### What the exercise asks
Give the number of lines in the data below where the word "margin" appears, and nothing besides.

### Material shown
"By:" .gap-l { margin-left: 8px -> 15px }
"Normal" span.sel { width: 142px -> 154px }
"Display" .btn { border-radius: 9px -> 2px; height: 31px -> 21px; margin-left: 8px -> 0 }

==

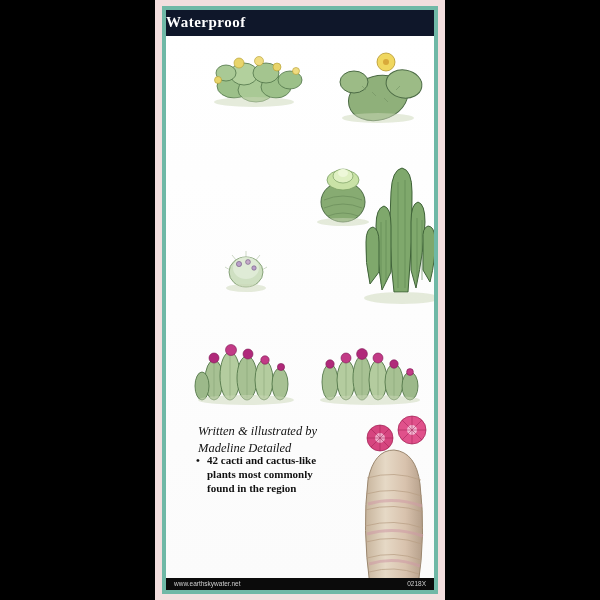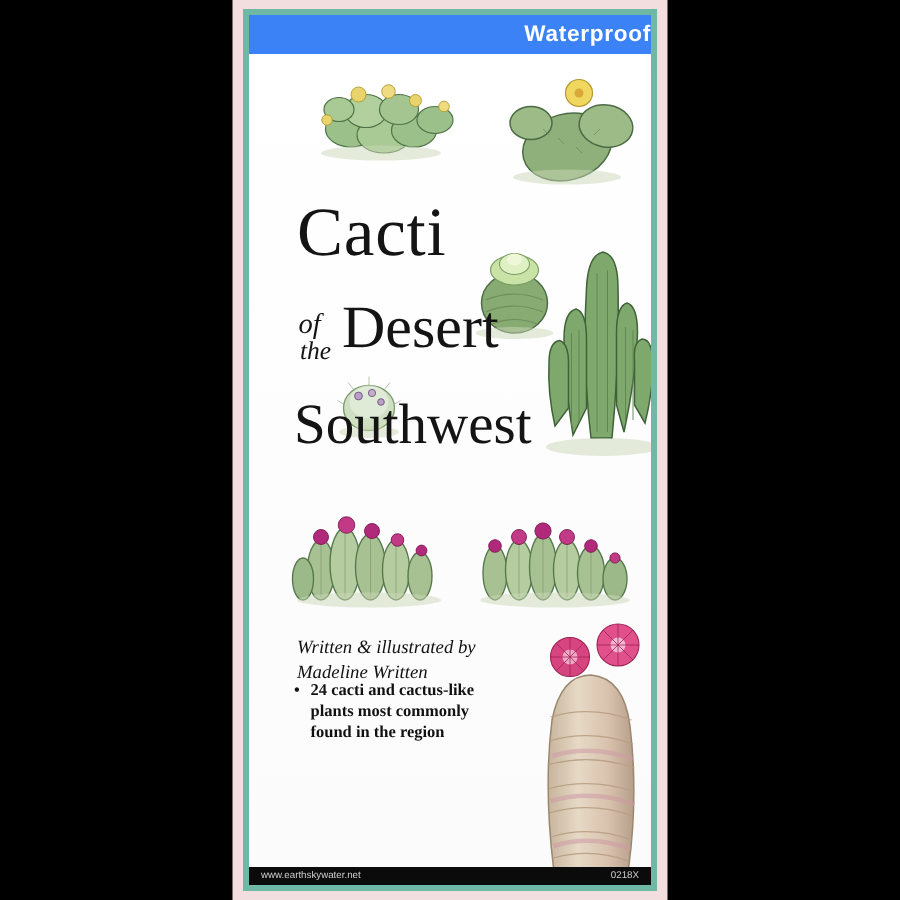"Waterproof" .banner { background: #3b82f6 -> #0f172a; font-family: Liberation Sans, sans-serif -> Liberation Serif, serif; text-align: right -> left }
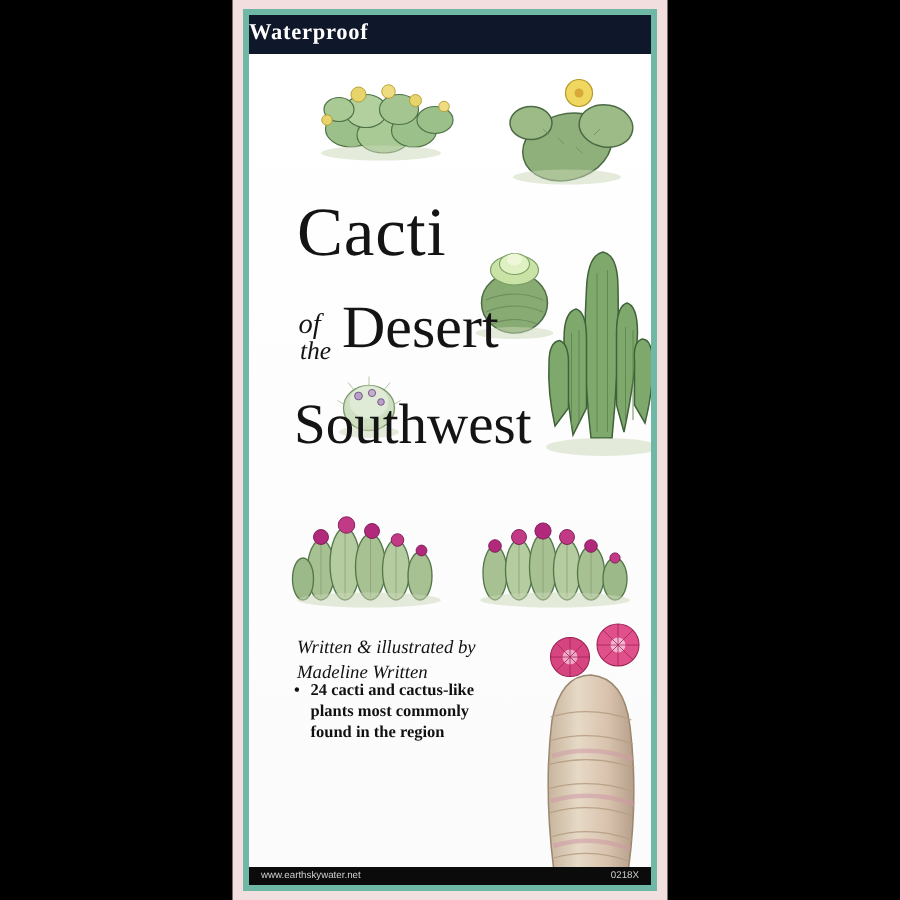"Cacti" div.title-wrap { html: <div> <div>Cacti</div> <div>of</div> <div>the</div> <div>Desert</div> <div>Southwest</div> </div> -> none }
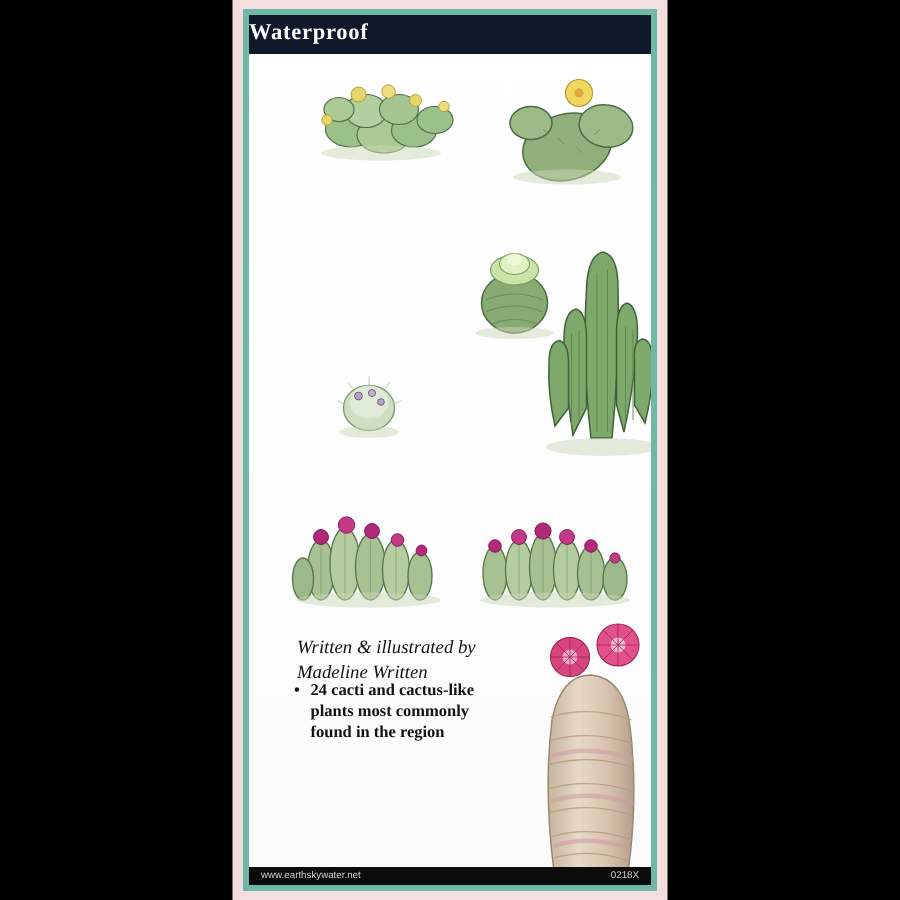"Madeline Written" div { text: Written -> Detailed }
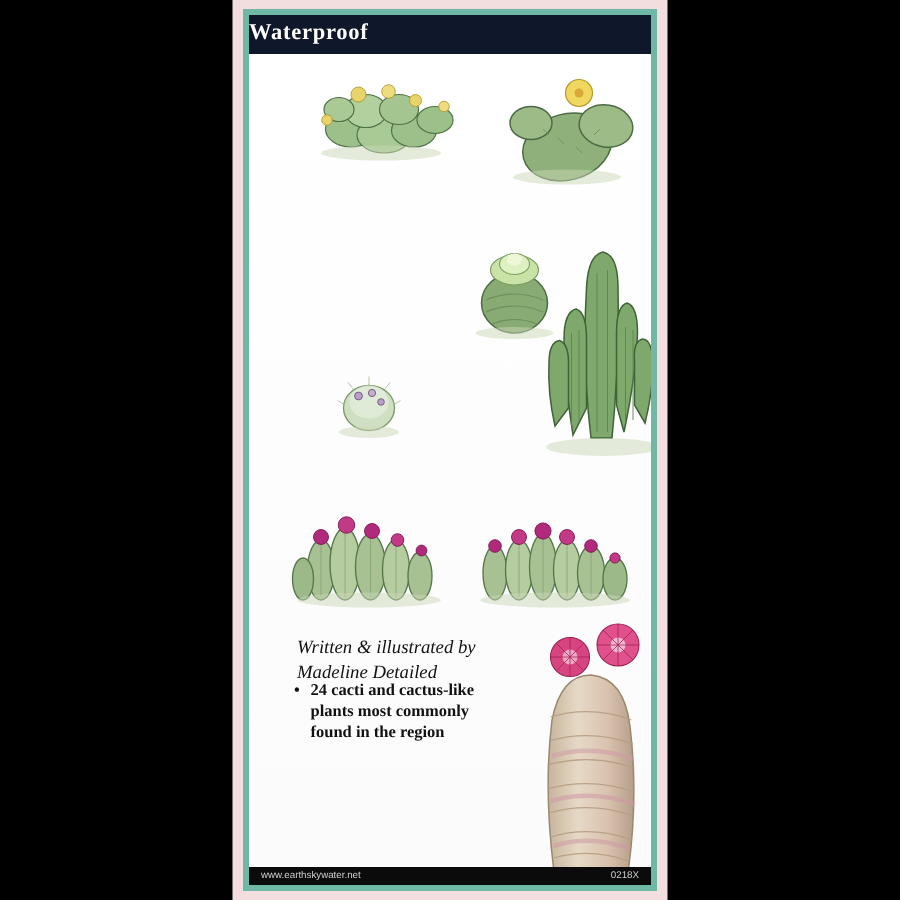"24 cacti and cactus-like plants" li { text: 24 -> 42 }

### Output of the task
2